July 28, 1990, p. 220
The editors of THE LANCET review the June 2nd 1990 British Medical Journal article by Meade [immediately above], Low back pain of mechanical origin:
randomized comparison of chiropractic and hospital outpatient treatment.
The study used 741 patients. The editors of THE LANCET note:
The article “showed a strong and clear advantage for patients with chiropractic.”

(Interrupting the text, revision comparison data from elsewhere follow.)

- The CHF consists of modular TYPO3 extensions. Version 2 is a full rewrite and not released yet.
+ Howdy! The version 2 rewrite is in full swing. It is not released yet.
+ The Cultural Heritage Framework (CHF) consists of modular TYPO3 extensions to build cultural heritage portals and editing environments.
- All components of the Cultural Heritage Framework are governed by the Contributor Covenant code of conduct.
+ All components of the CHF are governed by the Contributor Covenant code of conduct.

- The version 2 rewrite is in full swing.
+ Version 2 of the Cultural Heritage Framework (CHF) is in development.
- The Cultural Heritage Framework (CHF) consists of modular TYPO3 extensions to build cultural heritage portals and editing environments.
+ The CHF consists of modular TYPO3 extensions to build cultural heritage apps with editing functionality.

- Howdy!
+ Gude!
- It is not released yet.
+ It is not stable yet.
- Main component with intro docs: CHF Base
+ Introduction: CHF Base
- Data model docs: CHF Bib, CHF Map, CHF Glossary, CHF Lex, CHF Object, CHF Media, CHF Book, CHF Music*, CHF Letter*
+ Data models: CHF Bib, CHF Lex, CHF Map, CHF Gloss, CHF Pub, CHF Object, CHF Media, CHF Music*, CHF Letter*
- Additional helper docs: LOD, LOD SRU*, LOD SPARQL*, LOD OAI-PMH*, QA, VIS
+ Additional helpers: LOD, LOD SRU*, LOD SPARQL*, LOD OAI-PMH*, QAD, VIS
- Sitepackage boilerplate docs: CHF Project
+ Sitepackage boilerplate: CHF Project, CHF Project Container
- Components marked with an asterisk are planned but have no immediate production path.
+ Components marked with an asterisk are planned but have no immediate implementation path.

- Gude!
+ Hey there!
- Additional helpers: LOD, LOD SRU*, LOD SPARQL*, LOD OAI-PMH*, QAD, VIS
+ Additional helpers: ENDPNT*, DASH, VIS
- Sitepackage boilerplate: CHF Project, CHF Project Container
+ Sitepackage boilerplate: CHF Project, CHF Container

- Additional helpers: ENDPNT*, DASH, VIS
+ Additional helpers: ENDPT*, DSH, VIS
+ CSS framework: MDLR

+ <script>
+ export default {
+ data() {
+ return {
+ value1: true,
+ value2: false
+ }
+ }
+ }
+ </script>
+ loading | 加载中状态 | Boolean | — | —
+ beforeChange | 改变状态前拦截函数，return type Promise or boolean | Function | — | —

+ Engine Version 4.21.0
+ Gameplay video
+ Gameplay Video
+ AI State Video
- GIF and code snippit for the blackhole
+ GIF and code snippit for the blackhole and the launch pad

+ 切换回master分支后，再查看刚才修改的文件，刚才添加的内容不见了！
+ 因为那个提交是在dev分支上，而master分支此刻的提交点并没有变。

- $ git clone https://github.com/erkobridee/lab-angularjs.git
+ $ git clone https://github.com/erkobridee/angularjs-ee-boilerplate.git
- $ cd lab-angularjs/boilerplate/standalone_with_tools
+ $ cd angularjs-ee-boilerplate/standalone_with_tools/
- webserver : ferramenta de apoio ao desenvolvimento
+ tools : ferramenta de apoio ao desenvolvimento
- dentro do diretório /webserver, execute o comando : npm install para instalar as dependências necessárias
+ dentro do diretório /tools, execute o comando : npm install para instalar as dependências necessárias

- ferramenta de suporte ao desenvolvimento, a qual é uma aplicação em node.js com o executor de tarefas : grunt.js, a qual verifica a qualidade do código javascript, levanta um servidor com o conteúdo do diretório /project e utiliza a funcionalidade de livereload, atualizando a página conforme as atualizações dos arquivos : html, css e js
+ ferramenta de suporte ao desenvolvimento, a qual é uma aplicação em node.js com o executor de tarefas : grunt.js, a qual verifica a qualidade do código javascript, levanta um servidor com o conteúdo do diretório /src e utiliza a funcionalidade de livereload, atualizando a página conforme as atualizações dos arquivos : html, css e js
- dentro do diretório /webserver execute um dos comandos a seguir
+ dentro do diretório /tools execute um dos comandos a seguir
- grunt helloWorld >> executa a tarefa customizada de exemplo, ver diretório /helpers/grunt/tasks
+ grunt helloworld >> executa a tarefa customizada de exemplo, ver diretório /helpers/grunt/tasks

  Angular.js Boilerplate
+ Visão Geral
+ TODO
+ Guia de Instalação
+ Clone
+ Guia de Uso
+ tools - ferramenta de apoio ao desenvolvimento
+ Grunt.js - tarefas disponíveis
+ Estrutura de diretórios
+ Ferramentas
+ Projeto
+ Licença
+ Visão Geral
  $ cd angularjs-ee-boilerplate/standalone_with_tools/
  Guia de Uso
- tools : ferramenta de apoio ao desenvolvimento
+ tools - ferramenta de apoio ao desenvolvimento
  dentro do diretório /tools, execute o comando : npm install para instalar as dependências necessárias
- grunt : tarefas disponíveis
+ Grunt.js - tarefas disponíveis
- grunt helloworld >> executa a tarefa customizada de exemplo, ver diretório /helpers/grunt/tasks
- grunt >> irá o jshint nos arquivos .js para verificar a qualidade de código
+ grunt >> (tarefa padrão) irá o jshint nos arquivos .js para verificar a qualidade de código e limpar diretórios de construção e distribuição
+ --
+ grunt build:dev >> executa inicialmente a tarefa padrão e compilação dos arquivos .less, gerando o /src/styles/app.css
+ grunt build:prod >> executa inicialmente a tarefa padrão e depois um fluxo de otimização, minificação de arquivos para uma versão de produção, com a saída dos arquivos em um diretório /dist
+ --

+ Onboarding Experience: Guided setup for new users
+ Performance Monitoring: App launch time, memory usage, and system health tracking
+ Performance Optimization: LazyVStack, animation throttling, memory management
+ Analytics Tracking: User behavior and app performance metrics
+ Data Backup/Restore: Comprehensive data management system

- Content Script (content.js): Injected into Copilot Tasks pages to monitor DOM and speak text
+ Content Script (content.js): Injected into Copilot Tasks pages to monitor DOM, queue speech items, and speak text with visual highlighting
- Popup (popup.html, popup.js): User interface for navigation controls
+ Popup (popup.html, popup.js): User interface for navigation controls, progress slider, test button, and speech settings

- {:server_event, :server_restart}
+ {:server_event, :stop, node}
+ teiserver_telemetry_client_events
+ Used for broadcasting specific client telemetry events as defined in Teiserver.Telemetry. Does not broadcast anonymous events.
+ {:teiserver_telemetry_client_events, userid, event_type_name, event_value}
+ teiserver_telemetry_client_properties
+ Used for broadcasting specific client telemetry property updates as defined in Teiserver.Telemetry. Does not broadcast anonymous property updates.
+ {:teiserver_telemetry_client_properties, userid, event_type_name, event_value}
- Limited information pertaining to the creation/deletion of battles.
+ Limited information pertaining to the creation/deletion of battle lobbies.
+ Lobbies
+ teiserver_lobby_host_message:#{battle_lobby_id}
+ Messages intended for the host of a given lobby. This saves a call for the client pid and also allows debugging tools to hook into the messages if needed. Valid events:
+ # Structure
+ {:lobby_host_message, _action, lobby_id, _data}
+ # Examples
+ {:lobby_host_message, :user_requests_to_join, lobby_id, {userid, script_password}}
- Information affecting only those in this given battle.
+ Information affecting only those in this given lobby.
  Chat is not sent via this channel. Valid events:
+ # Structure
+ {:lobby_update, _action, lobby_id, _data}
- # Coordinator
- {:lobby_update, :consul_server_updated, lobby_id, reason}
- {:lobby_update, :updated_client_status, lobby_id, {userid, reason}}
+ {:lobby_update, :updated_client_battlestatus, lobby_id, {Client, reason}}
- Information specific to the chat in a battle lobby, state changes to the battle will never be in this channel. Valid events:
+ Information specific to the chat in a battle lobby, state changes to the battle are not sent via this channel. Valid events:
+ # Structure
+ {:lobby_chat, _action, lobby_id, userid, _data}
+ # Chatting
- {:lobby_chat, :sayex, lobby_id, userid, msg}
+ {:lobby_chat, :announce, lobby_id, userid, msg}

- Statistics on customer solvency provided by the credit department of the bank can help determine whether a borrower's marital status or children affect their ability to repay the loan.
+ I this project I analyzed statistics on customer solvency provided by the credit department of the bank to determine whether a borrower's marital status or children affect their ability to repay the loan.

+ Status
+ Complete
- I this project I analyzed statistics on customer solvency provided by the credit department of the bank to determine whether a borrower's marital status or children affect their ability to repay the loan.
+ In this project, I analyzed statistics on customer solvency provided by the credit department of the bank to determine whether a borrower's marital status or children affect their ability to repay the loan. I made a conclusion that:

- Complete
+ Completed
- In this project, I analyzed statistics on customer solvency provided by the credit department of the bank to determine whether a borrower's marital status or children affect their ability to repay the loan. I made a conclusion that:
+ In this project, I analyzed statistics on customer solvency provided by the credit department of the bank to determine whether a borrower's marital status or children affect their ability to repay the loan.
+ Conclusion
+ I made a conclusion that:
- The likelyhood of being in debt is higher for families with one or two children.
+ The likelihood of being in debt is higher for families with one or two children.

The advantage for chiropractic over conventional hospital treatment was “not a trivial amount” and “reflects the difference between having mild pain, the ability to lift heavy weights without extra pain, and the ability to sit for more than one hour, compared with moderate pain, the ability to lift heavy weights only if they are conveniently positioned, and being unable to sit for more than 30 minutes.”
“This highly significant difference occurred not only at 6 weeks, but also for 1, 2, and even (in 113 patients followed so far) 3 years after treatment.”
“Surprisingly, the difference was seen most strongly in patients with chronic symptoms.”
“The trial was not simply a trial of manipulation but of management” as 84% of the hospital-managed patients had [physiotherapy] manipulations.
“Chiropractic treatment should be taken seriously by conventional medicine, which means both doctors and physiotherapists.”
“Physiotherapists need to shake off years of prejudice and take on board the skills that the chiropractors have developed so successfully.”
KEY POINTS FROM THIS ARTICLE
1) “The high incidence of back pain, its chronic and recurrent nature in many patients, and its contribution as a main cause of absence from work are well known.”
2) “For patients with low back pain in whom manipulation is not contraindicated chiropractic almost certainly confers worthwhile, long term benefit in comparison with hospital outpatient management.”
3) The benefit of chiropractic is seen mainly in those with chronic or severe back pain.
4) In this study, the authors x-rayed all patients with back pain to rule out major structural abnormalities.
5) “Virtually all the patients treated by chiropractors received chiropractic manipulation with high velocity, low amplitude manipulation at some stage.”
6) “Patients treated by chiropractors received about 44% more treatments than those treated in hospital.”
7) In this study on back pain, some chiropractic patients were treated as long as 30 weeks.
8) Oswestry scores between the two treatment groups “shows that the change for those treated by chiropractic was consistently greater than that for those treated in the hospital.”
9) Fewer patients treated in the hospital were satisfied with their treatment or relieved with their symptoms than by those treated chiropractically.
10) If all back pain patients without manipulation contraindications were referred for chiropractic instead of hospital treatment, there would be significant annual treatment cost reductions, a significant reduction in sickness days during two years, and a significant savings in social security payments. [Important]
11) “There is, therefore, economic support for use of chiropractic in low back pain, though the obvious clinical improvement in pain and disability attributable to chiropractic treatment is in itself an adequate reason for considering the use of chiropractic.”
12) “The results leave little doubt that chiropractic is more effective than conventional hospital outpatient treatment.”
13) “The confidence intervals for the differences in Oswestry scores were wide, but the degree of improvement recorded for many of the secondary outcome measures suggests that chiropractic has appreciable benefit.”
14) “The effects of chiropractic seem to be long term, as there was no consistent evidence of a return to pretreatment Oswestry scores during the two years of follow up, whereas those treated in hospital may have begun to deteriorate after six months or a year.” [Important]
15) “Chiropractic was particularly effective in those with fairly intractable pain-that is, those with a history of severe pain. Although we have discussed the results in terms of differences at the various follow up intervals, the full effects of treatment are better thought of as an integrated benefit throughout the two year follow up period.” [Important]
16) “It is unlikely that the benefits of chiropractic are the result of biased outcome assessments or of a placebo effect.”
17) “Patients treated by chiropractors were not only no worse off than those treated in hospital but almost certainly fared considerably better and that they maintained their improvement for at least two years.” [Key Point]
18) This article “showed a strong and clear advantage for patients with chiropractic.” The advantage for chiropractic over conventional hospital treatment was “not a trivial amount.”
19) “This highly significant difference [of chiropractic over hospital management of back pain] occurred not only at 6 weeks, but also for 1, 2, and even 3 years after treatment.”
20) “Chiropractic treatment should be taken seriously by conventional medicine, which means both doctors and physiotherapists.”
21) “Physiotherapists need to shake off years of prejudice and take on board the skills that the chiropractors have developed so successfully.”